Double-strand breaks (DSBs) arise spontaneously and are also induced by environmental factors such as ionizing radiation (IR) and topoisomerase I and II inhibitors (reviewed in 1,2). There are two main DSB repair pathways: homologous recombination (HR) and non-homologous end-joining (NHEJ) (reviewed in 3,4). HR is preferred when DSBs occur as a consequence of replication blocks. DSBs in sister chromatids are repaired using the intact sister chromatid as a template. Null HR-deficient vertebrate cells, such as RAD51−/− cells, display extensive chromosomal breakage in mitotic cells and fail to go through even a single cell cycle (5). Thus, HR plays an essential role in the maintenance of chromosomal DNA during replication.
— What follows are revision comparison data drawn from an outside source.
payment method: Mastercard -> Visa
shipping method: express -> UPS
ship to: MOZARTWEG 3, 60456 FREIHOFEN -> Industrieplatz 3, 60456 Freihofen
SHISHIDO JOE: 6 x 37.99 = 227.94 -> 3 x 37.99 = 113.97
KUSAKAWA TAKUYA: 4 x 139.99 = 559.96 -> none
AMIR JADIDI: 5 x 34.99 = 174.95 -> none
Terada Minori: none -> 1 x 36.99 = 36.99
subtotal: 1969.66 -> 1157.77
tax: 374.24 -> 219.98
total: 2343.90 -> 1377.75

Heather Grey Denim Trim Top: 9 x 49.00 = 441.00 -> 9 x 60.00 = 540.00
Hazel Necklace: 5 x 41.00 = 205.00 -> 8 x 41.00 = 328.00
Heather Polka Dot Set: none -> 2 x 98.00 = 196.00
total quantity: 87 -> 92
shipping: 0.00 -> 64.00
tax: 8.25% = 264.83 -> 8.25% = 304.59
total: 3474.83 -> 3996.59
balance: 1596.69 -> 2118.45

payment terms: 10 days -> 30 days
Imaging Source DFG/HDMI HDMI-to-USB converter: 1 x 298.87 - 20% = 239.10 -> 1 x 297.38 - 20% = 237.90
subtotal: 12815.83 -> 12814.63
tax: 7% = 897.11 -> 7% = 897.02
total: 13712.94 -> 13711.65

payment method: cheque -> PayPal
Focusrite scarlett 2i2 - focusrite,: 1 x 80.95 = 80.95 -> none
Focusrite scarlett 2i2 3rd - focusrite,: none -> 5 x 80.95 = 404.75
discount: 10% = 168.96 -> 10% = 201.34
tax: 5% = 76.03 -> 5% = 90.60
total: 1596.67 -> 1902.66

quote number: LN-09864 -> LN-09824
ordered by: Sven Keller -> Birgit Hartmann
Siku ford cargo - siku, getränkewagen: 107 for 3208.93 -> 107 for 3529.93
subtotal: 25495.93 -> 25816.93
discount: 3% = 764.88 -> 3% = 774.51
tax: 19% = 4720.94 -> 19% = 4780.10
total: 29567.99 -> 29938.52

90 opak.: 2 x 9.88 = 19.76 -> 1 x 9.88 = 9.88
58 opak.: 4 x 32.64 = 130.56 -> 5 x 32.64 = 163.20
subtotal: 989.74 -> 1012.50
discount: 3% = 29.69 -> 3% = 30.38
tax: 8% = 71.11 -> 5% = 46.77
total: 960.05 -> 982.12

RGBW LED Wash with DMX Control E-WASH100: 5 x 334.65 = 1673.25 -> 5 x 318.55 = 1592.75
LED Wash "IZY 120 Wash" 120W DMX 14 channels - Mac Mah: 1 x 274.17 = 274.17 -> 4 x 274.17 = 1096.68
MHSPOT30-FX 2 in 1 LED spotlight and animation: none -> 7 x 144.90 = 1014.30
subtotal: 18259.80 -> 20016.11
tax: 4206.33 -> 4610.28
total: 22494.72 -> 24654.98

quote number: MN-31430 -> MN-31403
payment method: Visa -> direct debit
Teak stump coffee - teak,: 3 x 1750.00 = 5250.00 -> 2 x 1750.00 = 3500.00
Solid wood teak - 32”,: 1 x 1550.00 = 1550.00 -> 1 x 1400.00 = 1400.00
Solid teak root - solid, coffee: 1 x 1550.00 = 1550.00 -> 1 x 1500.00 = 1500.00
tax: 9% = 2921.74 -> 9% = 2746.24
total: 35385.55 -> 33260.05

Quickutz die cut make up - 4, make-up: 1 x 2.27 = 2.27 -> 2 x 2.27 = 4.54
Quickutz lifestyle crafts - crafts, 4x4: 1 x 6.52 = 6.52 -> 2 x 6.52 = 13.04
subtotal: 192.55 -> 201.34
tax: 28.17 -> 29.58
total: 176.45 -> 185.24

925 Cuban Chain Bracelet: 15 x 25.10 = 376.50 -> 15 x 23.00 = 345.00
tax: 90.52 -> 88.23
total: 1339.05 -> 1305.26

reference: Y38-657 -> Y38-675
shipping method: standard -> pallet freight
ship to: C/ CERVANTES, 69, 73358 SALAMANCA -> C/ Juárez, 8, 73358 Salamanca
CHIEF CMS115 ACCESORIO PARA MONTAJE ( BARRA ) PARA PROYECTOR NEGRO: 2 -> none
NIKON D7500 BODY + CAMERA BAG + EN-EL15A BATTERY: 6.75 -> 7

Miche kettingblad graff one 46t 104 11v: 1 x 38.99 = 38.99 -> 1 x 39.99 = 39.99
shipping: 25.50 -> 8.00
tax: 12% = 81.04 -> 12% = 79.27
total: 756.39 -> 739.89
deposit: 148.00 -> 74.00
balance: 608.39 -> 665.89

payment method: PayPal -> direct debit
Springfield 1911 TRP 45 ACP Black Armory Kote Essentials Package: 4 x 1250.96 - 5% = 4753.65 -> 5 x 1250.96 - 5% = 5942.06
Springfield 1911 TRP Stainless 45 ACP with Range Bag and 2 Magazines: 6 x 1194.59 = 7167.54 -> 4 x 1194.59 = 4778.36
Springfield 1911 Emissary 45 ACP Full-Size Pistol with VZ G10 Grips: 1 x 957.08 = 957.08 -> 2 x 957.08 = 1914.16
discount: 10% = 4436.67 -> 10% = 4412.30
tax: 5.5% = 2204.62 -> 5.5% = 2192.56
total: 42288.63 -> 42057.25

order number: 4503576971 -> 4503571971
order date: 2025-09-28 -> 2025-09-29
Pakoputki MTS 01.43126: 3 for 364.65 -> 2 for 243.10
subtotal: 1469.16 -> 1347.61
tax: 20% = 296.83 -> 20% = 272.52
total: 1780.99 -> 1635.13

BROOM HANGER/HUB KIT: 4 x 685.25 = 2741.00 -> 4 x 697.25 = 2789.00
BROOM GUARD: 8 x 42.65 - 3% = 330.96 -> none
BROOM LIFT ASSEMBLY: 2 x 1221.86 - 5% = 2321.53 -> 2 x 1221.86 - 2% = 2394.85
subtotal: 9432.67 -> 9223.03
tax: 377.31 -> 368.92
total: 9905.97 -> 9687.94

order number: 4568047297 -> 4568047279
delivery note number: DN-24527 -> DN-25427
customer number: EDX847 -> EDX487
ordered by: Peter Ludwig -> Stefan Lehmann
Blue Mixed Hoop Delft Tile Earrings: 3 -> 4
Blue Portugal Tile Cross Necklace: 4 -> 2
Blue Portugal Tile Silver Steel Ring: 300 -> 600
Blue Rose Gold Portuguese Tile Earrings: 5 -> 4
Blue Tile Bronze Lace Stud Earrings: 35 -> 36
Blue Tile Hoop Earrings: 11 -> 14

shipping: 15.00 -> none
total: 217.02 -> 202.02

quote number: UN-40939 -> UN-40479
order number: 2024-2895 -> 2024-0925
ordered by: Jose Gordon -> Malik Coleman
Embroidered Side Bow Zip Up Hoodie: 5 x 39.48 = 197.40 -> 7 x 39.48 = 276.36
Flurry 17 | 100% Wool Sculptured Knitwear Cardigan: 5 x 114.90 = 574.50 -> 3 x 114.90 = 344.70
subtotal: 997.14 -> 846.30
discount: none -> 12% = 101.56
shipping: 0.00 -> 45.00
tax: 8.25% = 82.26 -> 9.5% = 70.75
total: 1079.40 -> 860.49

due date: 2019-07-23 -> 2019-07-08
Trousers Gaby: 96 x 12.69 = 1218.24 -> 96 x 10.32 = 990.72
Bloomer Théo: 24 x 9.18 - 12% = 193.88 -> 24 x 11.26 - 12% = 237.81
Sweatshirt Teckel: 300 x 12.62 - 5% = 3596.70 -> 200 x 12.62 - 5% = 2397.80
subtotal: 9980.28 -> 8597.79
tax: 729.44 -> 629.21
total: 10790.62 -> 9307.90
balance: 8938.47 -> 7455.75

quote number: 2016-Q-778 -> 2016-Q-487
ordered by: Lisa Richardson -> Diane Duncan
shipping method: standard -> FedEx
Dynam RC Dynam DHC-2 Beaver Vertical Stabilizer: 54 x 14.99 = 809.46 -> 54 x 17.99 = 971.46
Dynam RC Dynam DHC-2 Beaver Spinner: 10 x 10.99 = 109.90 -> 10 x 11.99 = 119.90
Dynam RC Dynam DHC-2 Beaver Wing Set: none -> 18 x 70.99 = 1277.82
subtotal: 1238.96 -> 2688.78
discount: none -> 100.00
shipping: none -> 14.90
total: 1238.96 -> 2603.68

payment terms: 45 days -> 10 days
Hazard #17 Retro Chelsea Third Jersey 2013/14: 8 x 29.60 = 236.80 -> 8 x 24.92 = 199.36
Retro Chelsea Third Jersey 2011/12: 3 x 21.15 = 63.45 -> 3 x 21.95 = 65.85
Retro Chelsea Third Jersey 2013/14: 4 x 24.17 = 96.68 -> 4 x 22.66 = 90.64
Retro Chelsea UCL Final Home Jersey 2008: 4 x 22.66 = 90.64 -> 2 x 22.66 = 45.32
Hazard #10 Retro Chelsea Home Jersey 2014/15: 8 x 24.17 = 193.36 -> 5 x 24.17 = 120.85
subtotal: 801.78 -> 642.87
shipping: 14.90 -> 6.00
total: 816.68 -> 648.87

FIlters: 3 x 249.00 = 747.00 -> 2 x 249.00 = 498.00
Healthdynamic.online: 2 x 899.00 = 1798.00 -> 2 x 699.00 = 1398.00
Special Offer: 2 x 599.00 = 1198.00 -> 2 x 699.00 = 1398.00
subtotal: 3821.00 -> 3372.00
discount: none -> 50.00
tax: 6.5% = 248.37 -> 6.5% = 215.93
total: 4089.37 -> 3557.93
The current model for HR-mediated DSB repair is that DSBs are first recognized by the ATM kinase, which phosphorylates histone H2AX in their vicinity (6). The Mre11 complex, CtIP and the UBC13-mediated ubiquitylation of chromatin proteins are involved in the processing of DSBs to generate 3′ single-stranded DNA (ssDNA) tails (7, 8). These ssDNA tails are associated with the ssDNA binding protein, RPA, which is subsequently replaced by RAD51. This replacement is promoted by a number of RAD51 mediators, including the tumor-suppressor gene, i.e. Breast Cancer Susceptibility Gene 1 (BRCA1), BRCA2, and five RAD51 paralogs (RAD51B/C/D, and XRCC2/3) (reviewed in 9, 10). The resulting RAD51–DNA filament undergoes homologous pairing, strand invasion into intact homologous double-stranded DNA (dsDNA) to form a D-loop structure, and strand exchange. The RAD51-mediated D-loop formation is stimulated by RAD54 and RAD51AP1 (11–15). DNA synthesis from the invading strand, followed by dissociation from the homologous duplex DNA and re-annealing of the newly synthesized strand with the other end of the DSB, completes the DSB repair (reviewed in 16).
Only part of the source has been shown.